Why this dinner works
Most weeknight one-pot dinners ask you to choose between two evils: a five-ingredient bowl that tastes like the inside of a saucepan, or a recipe so layered it eats your entire evening. Prawn stir-fry sits comfortably in the middle. It draws on Thai traditions where building flavor in stages — aromatics, then spice, then the slow swell of liquid into starch — is just how dinner gets made on a regular Tuesday.
The whole thing comes together in about 43 minutes in a single soup pot, which means dinner from idea to table is shorter than most podcast episodes. We've leaned on the everyday 16 ingredients listed below, but in the notes after the recipe you'll find the small swaps and shortcuts that make this dish forgiving when your fridge is half-empty.
Method
- Step 1. Put the prawns in a bowl. Put the chilli, garlic, coriander stalks (snip these up using scissors first) and caster sugar in a spice grinder or small food processor and whizz together. Add half of the lime juice and the fish sauce, then pour this over the prawns.
- Step 2. Heat 1 tbsp oil in a wok, add the ginger and spring onions and fry for 1 min. Add the red pepper and fry for 1 min, until the pepper starts to soften. Add the water chestnuts and bean sprouts, and toss together until the bean sprouts start to wilt. Add the soy sauce and a really good grind of black pepper, then tip the lot into a serving dish.
- Step 3. Heat the remaining oil in the wok and add the prawns, lifting them out of their juices. Toss for 1-2 mins until they turn pink, add the marinade and swirl the wok quickly, then tip the lot onto the veg. Snip over the coriander leaves and sprinkle on the remaining lime. Serves over noodles with extra lime for squeezing over.
Cook's notes
One pan, fewer dishes. Use the widest, heaviest soup pot you own with a tight-fitting lid. The wider base means faster browning at the start; the lid traps the gentle steam that finishes the dish without scorching the bottom.

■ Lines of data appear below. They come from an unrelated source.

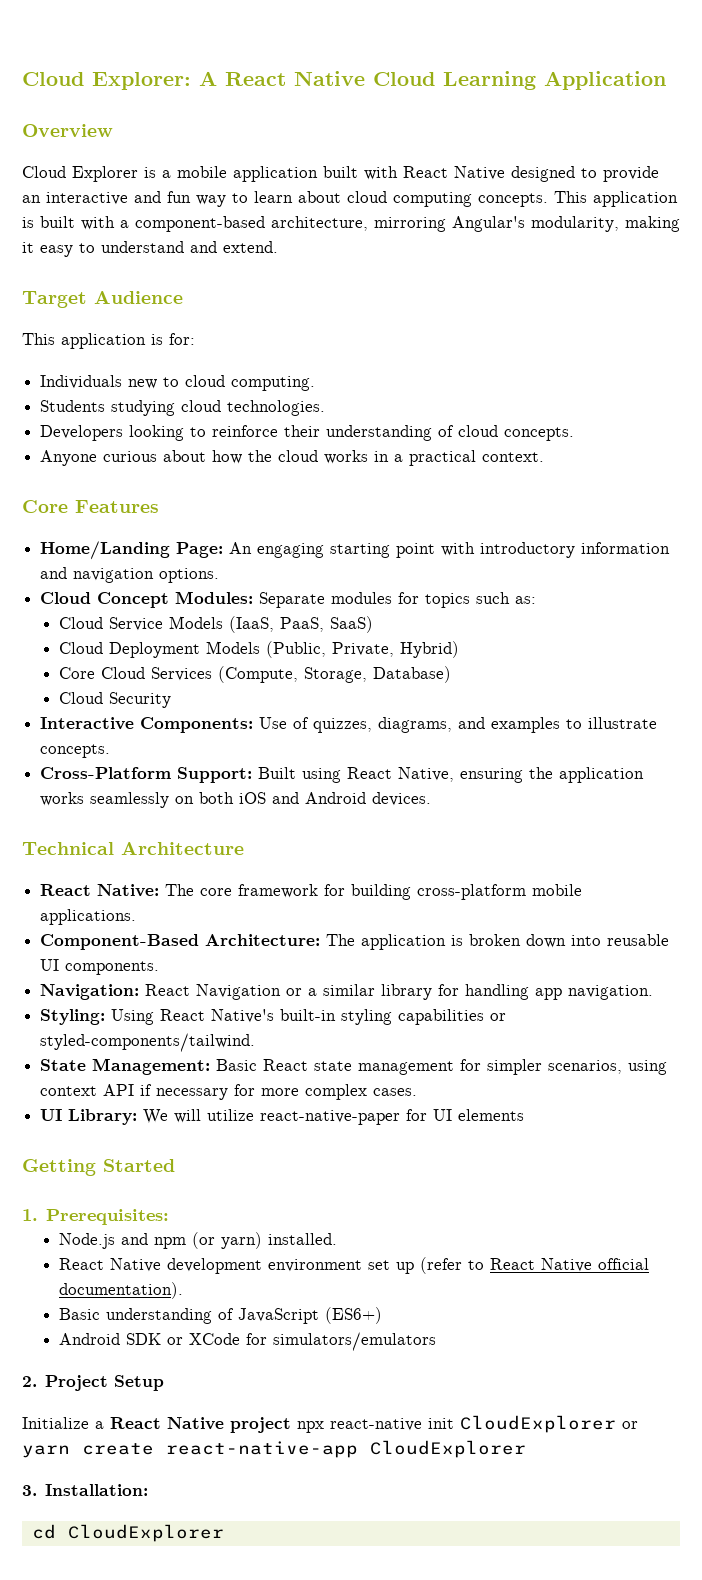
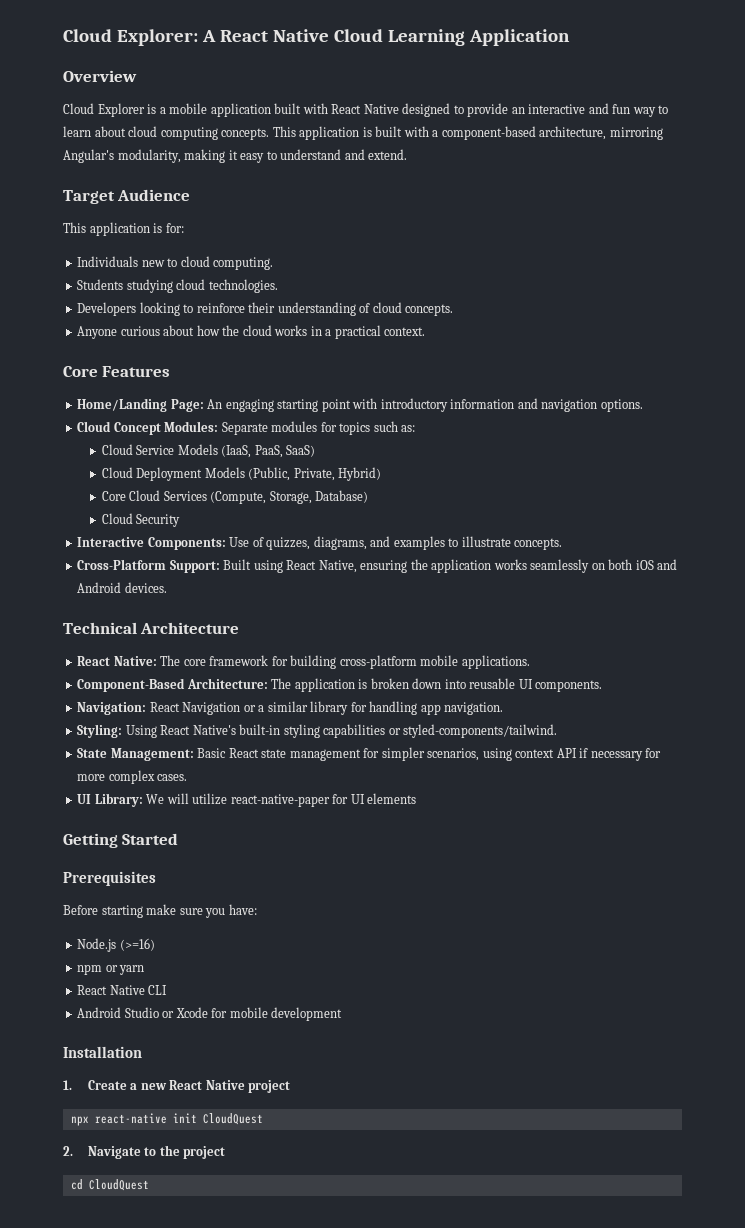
- 1. Prerequisites:
- Node.js and npm (or yarn) installed.
- React Native development environment set up (refer to React Native official documentation).
- Basic understanding of JavaScript (ES6+)
- Android SDK or XCode for simulators/emulators
- 2. Project Setup
- Initialize a React Native project npx react-native init CloudExplorer or yarn create react-native-app CloudExplorer
- 3. Installation:
+ Prerequisites
+ Before starting make sure you have:
+ Node.js (>=16)
+ npm or yarn
+ React Native CLI
+ Android Studio or Xcode for mobile development
+ Installation
+ 1. Create a new React Native project
+ npx react-native init CloudQuest
+ 2. Navigate to the project
- cd CloudExplorer
+ cd CloudQuest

Salt as you go. Season the aromatics, season the protein, season the liquid before it reduces. By the time you taste at the end, the only adjustment is usually acid — a squeeze of lemon, a splash of vinegar, a final crack of pepper.
Make it ahead. Like most one-pot dinners with thai roots, the leftovers are arguably better the next day. Cool quickly, refrigerate within two hours, and reheat gently with a splash of water or stock to loosen things back up.
Pairings & serving
This one feels best in a 6-bowl spread with a sharp green salad and something cold to drink. If you want to stretch it for unexpected company, double the liquid and a single starchy ingredient — rice, pasta, potatoes, depending on the recipe — and the whole pan grows without much extra work.
Watch it cooked
If you're a visual learner, there's a free walkthrough of this dish on YouTube.
Original recipe inspiration: source.